**TASK ITEM:** Pull every line containing the word "sbtn" from the records.
········
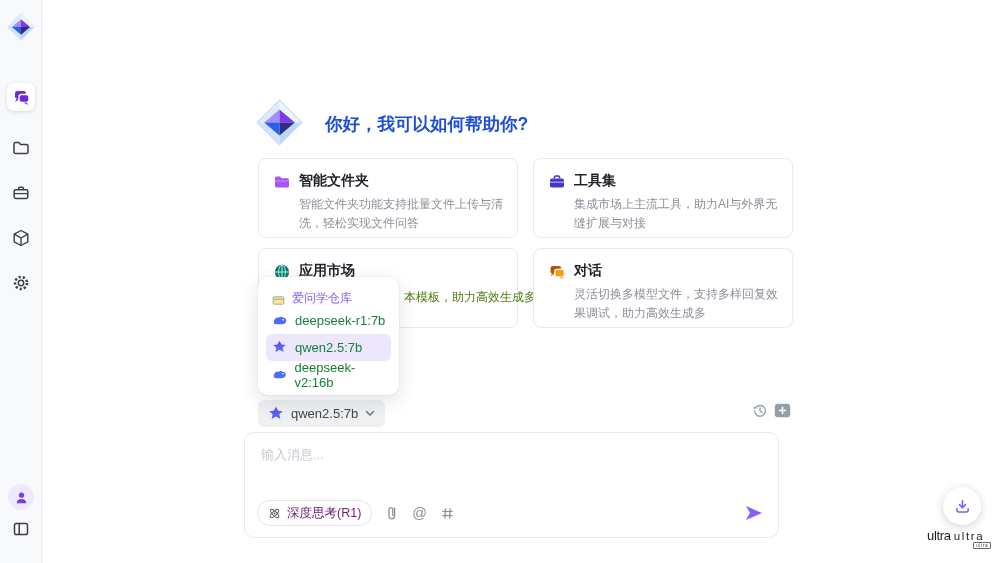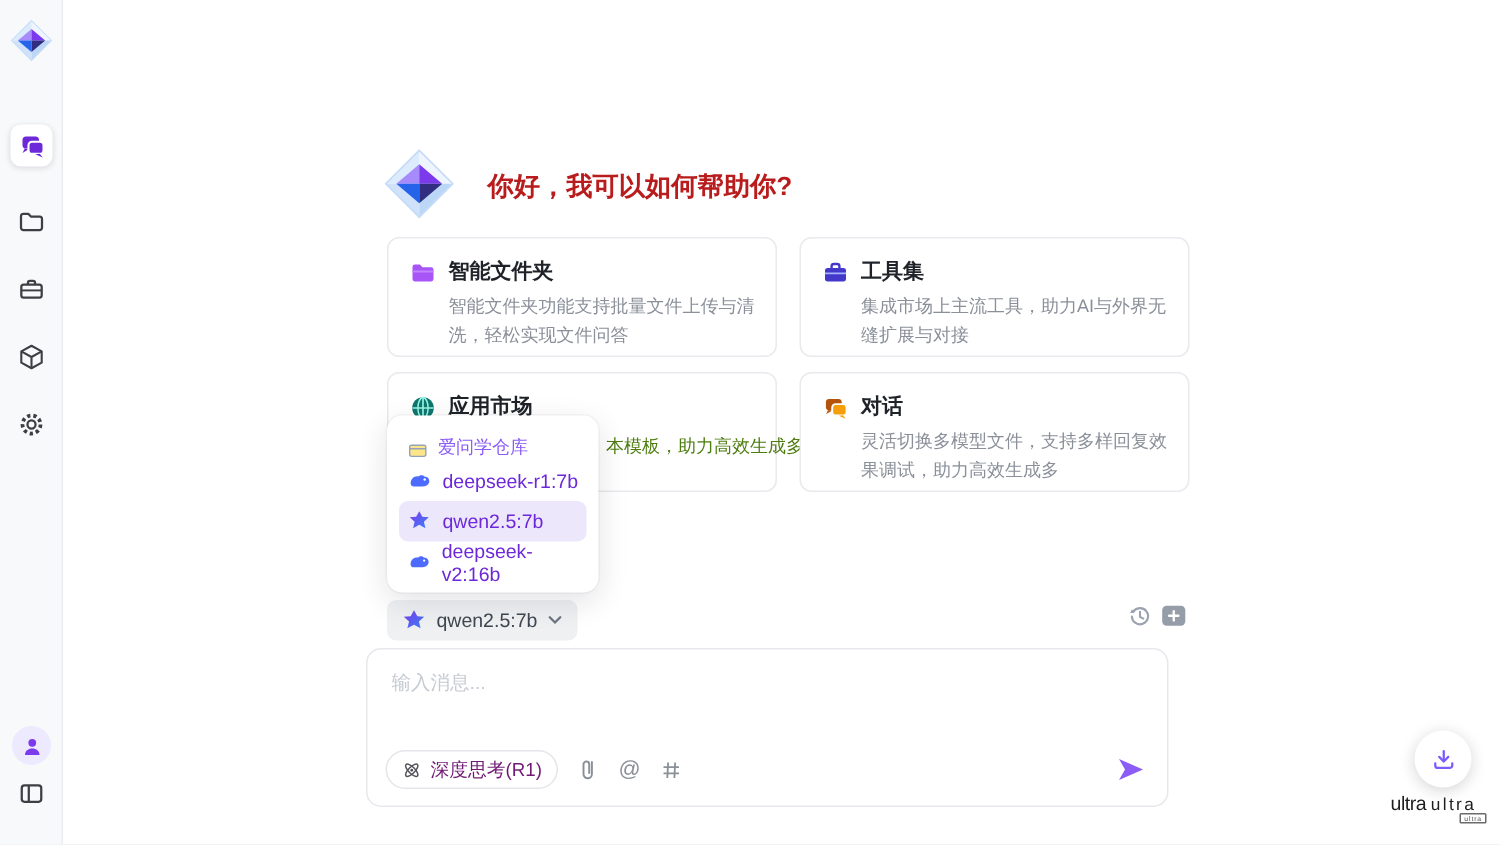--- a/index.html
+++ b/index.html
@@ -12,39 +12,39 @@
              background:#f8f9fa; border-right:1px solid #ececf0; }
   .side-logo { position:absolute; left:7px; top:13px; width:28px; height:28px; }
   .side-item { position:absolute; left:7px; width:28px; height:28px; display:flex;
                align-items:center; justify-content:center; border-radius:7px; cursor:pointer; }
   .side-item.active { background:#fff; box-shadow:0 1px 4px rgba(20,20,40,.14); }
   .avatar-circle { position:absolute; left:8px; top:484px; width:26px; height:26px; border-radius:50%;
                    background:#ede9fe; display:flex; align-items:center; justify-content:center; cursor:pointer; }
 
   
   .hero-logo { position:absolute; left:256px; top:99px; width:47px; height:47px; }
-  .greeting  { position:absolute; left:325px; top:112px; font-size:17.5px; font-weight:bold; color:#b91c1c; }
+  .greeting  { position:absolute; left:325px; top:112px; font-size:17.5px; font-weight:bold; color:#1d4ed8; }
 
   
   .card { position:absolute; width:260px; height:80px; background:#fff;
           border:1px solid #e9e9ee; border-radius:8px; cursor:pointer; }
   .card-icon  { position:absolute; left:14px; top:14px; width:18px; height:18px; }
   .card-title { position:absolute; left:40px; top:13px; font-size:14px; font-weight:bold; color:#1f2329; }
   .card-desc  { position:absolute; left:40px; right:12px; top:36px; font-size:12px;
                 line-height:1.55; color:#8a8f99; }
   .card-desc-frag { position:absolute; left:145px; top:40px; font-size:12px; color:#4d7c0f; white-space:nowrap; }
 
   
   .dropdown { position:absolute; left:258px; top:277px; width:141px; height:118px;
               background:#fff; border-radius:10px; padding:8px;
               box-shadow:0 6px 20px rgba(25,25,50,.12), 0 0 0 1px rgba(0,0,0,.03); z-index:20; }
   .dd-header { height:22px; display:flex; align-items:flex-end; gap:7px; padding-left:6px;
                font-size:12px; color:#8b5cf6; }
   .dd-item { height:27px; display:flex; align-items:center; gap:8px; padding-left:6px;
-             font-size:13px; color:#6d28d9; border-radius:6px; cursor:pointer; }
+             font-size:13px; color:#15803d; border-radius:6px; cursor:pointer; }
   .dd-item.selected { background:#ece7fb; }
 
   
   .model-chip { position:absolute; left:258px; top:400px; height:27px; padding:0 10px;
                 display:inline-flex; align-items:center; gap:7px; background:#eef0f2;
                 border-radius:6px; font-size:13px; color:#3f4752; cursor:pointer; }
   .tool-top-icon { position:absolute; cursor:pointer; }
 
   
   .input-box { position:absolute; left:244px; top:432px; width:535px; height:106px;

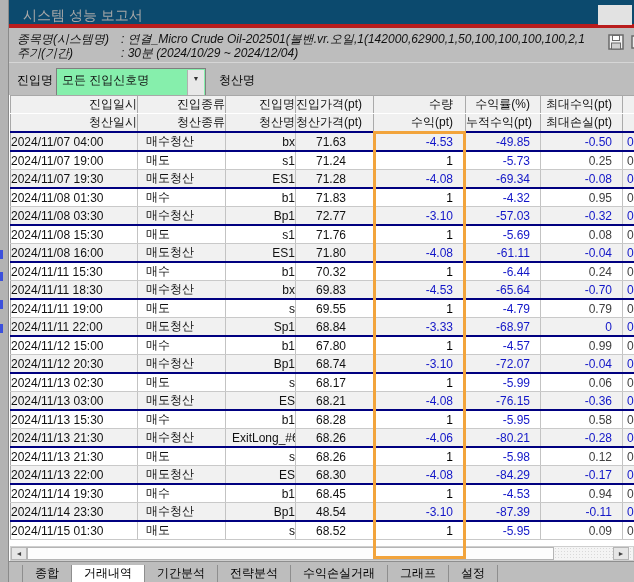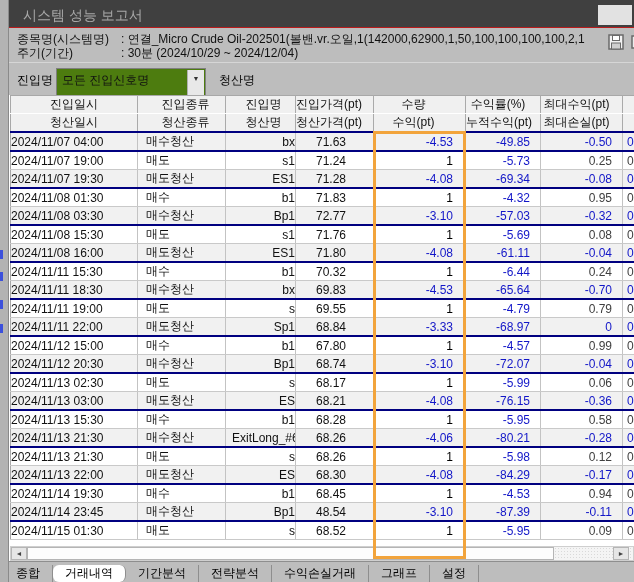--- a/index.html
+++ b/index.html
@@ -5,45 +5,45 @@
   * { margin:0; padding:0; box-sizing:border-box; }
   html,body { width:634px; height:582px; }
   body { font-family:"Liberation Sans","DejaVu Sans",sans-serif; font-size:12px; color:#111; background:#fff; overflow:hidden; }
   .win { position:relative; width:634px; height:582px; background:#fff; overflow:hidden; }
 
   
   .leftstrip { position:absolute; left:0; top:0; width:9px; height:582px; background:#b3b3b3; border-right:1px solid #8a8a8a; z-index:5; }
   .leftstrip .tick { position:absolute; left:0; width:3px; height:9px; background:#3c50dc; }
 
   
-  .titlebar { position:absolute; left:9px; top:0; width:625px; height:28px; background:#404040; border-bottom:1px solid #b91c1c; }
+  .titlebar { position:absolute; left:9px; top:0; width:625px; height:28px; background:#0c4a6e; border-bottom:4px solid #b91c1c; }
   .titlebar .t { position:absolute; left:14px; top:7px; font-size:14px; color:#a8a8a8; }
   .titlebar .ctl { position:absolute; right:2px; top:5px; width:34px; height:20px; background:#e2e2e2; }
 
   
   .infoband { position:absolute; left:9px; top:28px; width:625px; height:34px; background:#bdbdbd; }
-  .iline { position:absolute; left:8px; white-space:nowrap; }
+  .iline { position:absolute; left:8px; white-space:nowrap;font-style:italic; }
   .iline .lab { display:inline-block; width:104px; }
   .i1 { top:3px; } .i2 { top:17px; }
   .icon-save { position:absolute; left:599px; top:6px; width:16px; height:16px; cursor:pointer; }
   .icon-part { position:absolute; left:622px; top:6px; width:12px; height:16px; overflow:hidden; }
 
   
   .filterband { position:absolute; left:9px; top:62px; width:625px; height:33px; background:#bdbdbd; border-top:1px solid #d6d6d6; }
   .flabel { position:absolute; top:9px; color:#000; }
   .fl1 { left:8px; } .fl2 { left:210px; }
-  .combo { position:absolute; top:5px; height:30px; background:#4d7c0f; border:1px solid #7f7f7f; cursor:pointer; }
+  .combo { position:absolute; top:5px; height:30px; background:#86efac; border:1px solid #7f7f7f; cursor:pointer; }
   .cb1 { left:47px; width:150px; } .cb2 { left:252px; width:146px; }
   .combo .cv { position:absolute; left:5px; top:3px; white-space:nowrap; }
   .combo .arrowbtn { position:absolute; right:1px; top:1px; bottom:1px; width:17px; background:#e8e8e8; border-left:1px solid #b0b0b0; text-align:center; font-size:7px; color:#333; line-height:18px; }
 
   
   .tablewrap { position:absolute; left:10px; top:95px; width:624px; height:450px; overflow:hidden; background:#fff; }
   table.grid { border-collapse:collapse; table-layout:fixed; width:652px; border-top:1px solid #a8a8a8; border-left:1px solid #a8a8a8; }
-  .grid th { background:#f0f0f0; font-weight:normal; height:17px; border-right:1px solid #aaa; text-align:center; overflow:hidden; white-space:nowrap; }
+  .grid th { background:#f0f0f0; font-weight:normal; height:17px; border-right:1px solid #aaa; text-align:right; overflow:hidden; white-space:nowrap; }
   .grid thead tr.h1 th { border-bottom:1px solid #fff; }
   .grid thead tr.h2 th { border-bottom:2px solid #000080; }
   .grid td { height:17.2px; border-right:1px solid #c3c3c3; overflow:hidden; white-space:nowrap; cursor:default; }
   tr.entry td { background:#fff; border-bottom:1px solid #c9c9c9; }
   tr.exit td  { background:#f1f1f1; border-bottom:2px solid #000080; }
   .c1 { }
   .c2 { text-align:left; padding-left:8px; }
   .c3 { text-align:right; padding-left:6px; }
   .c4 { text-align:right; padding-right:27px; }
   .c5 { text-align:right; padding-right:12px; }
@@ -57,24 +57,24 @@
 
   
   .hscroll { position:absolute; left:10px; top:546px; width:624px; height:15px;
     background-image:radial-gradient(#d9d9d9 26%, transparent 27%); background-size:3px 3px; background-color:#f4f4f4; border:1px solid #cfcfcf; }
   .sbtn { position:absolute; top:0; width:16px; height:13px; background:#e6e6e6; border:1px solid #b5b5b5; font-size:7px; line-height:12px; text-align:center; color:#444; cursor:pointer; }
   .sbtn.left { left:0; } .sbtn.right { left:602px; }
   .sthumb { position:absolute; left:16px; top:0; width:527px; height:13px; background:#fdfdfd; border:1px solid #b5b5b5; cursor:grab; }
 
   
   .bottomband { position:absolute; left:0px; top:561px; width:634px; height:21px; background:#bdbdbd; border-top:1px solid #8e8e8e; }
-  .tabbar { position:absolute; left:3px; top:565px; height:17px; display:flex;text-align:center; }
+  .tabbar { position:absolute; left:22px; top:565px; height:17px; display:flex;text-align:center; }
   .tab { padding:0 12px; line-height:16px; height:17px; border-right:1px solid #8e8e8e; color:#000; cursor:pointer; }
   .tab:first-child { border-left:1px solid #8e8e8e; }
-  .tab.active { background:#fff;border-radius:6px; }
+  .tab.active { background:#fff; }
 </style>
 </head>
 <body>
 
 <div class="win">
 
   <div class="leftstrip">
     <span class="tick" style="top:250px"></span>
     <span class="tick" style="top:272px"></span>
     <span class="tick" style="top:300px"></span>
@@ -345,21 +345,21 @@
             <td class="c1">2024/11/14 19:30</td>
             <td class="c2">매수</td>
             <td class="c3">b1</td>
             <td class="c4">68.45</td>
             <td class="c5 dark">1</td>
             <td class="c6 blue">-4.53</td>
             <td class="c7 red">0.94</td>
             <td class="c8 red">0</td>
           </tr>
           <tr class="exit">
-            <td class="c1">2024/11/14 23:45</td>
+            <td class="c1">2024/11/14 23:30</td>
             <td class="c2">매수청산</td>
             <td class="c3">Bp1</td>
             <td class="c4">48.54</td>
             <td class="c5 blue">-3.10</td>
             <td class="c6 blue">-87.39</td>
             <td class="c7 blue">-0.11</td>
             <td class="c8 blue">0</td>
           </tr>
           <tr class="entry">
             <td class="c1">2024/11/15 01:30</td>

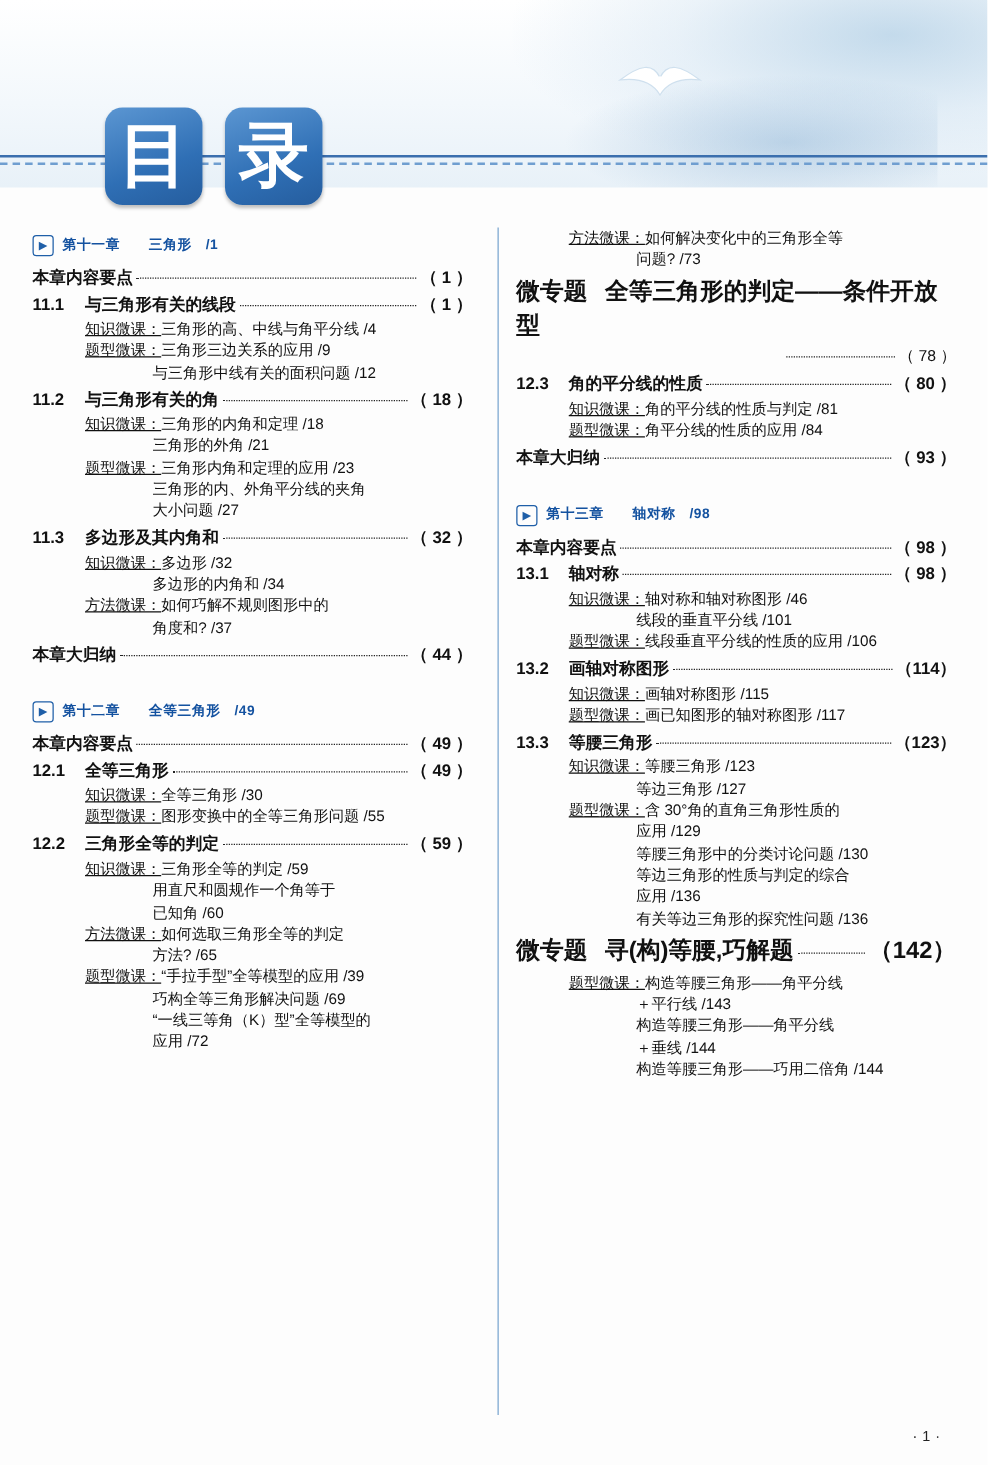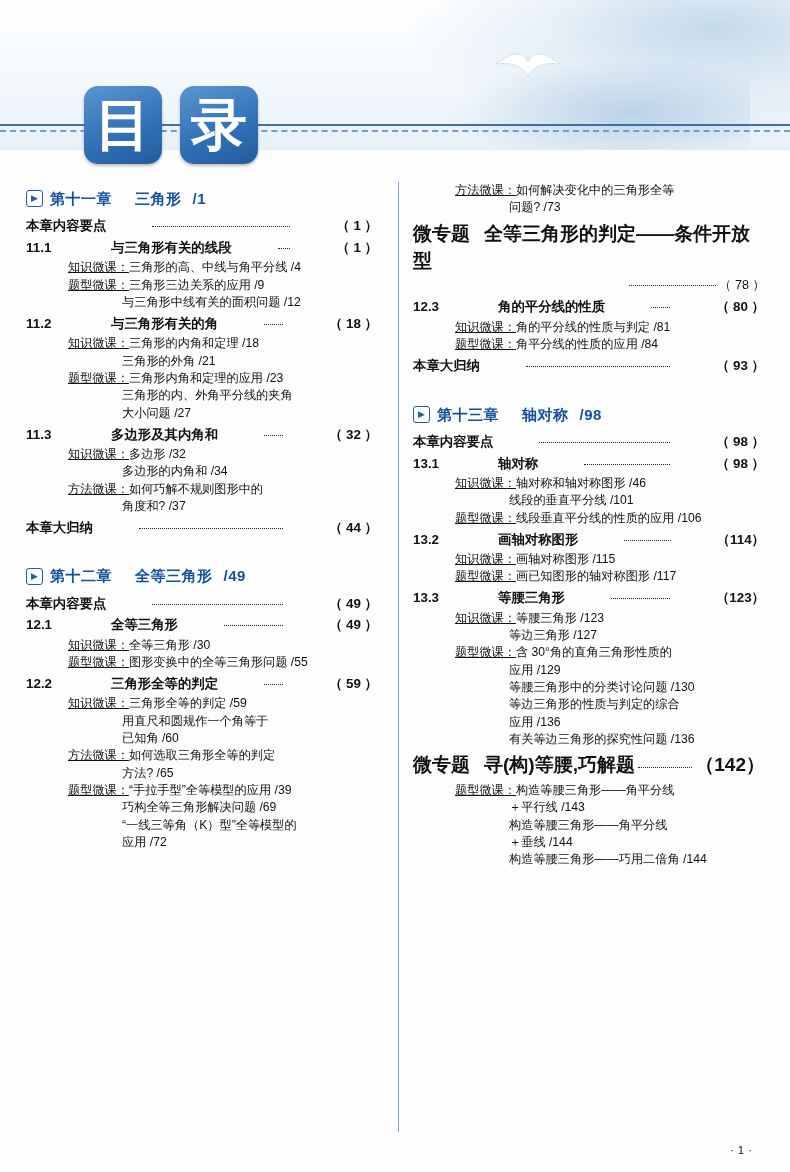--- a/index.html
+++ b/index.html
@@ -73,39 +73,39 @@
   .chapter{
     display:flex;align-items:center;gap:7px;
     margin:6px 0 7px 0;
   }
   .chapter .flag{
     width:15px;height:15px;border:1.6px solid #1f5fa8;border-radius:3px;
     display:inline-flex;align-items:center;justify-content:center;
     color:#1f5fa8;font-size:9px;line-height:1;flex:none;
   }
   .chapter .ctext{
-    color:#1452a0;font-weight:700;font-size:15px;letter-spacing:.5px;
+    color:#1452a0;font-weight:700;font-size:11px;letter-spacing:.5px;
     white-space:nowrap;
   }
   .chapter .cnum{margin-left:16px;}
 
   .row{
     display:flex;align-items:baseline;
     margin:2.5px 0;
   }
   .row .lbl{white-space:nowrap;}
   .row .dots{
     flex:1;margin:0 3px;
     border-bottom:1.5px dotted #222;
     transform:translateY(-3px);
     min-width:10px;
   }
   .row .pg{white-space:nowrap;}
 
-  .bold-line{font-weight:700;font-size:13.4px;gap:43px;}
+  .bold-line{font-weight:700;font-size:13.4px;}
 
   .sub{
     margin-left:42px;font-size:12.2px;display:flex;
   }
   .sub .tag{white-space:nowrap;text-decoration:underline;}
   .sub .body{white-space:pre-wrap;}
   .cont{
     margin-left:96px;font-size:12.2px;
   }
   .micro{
········
**TASK RESPONSE:**
   .sbtn { position:absolute; top:0; width:16px; height:13px; background:#e6e6e6; border:1px solid #b5b5b5; font-size:7px; line-height:12px; text-align:center; color:#444; cursor:pointer; }
   .sbtn.left { left:0; } .sbtn.right { left:602px; }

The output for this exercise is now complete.